- TASK ITEM: This exercise requires an exact copy of each line from the one containing "Diesel Horloge DZ2212-D-SRUPTOR: 5" down to the last line below.
'''
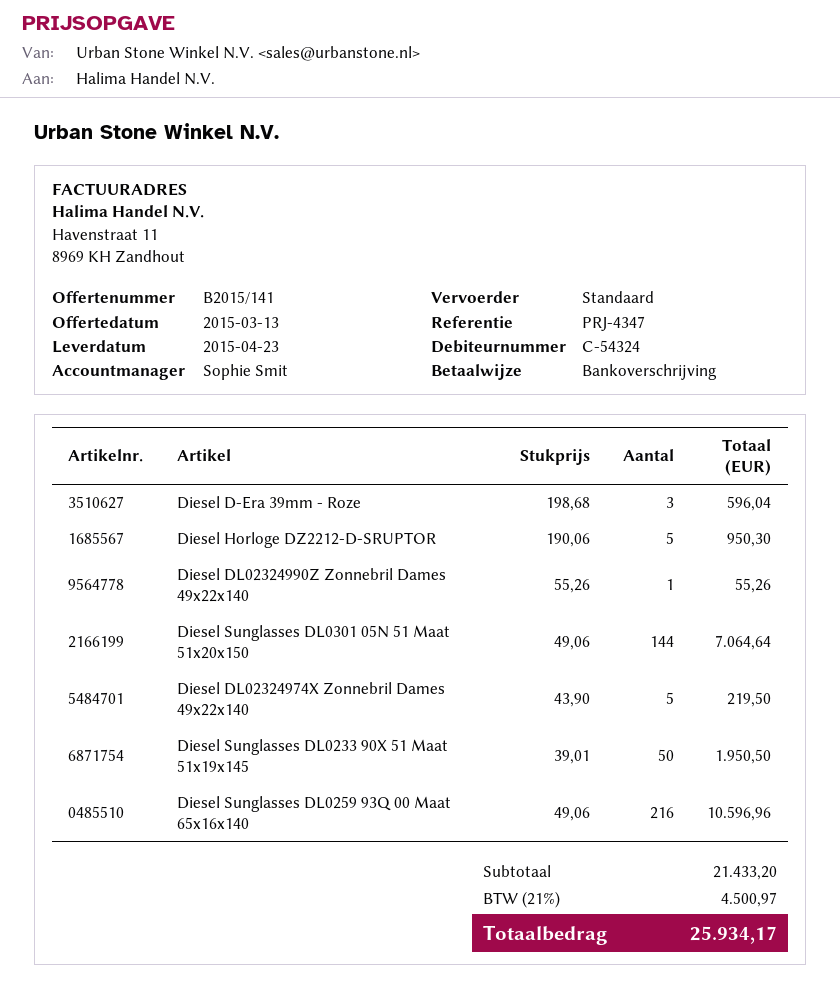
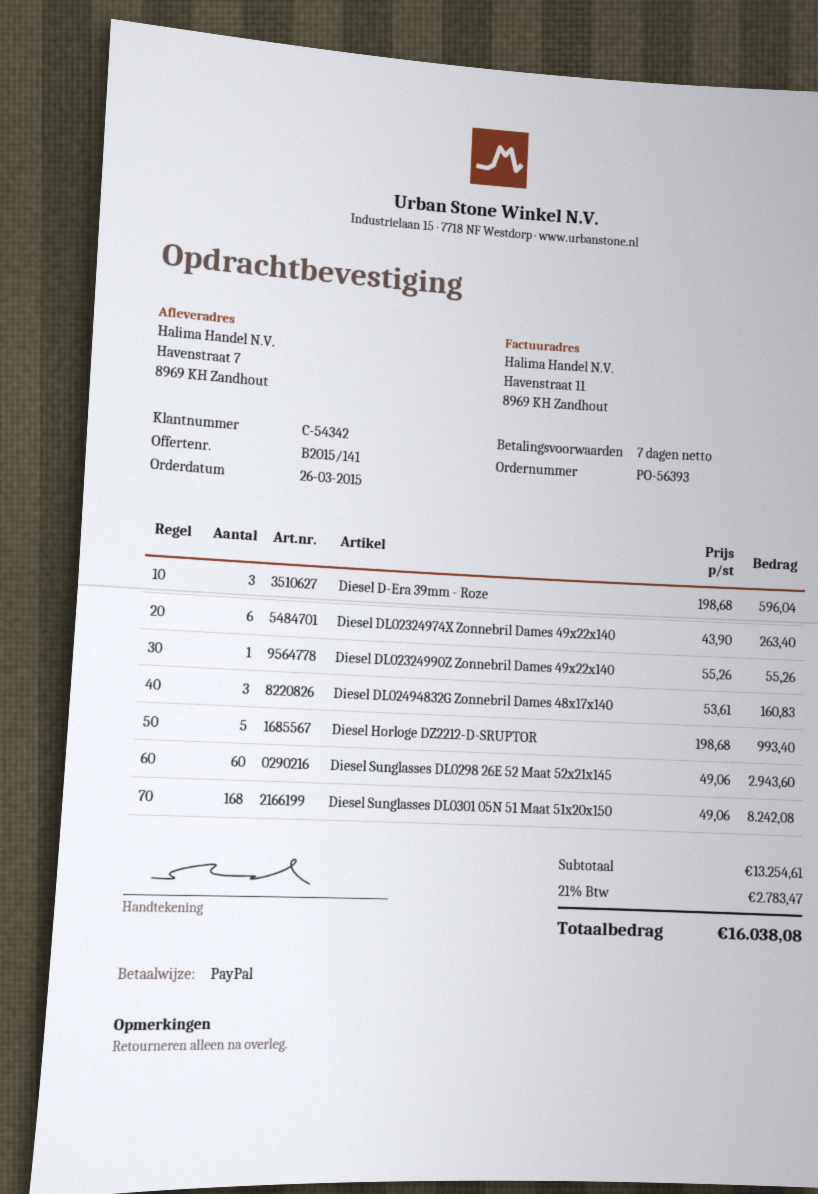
customer number: C-54324 -> C-54342
payment method: bank transfer -> PayPal
Diesel Horloge DZ2212-D-SRUPTOR: 5 x 190.06 = 950.30 -> 5 x 198.68 = 993.40
Diesel Sunglasses DL0301 05N 51 Maat 51x20x150: 144 x 49.06 = 7064.64 -> 168 x 49.06 = 8242.08
Diesel DL02324974X Zonnebril Dames 49x22x140: 5 x 43.90 = 219.50 -> 6 x 43.90 = 263.40
Diesel Sunglasses DL0233 90X 51 Maat 51x19x145: 50 x 39.01 = 1950.50 -> none
Diesel Sunglasses DL0259 93Q 00 Maat 65x16x140: 216 x 49.06 = 10596.96 -> none
Diesel DL02494832G Zonnebril Dames 48x17x140: none -> 3 x 53.61 = 160.83
Diesel Sunglasses DL0298 26E 52 Maat 52x21x145: none -> 60 x 49.06 = 2943.60
subtotal: 21433.20 -> 13254.61
tax: 21% = 4500.97 -> 21% = 2783.47
total: 25934.17 -> 16038.08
'''
- RESULT OF THIS TASK:
Diesel Horloge DZ2212-D-SRUPTOR: 5 x 190.06 = 950.30 -> 5 x 198.68 = 993.40
Diesel Sunglasses DL0301 05N 51 Maat 51x20x150: 144 x 49.06 = 7064.64 -> 168 x 49.06 = 8242.08
Diesel DL02324974X Zonnebril Dames 49x22x140: 5 x 43.90 = 219.50 -> 6 x 43.90 = 263.40
Diesel Sunglasses DL0233 90X 51 Maat 51x19x145: 50 x 39.01 = 1950.50 -> none
Diesel Sunglasses DL0259 93Q 00 Maat 65x16x140: 216 x 49.06 = 10596.96 -> none
Diesel DL02494832G Zonnebril Dames 48x17x140: none -> 3 x 53.61 = 160.83
Diesel Sunglasses DL0298 26E 52 Maat 52x21x145: none -> 60 x 49.06 = 2943.60
subtotal: 21433.20 -> 13254.61
tax: 21% = 4500.97 -> 21% = 2783.47
total: 25934.17 -> 16038.08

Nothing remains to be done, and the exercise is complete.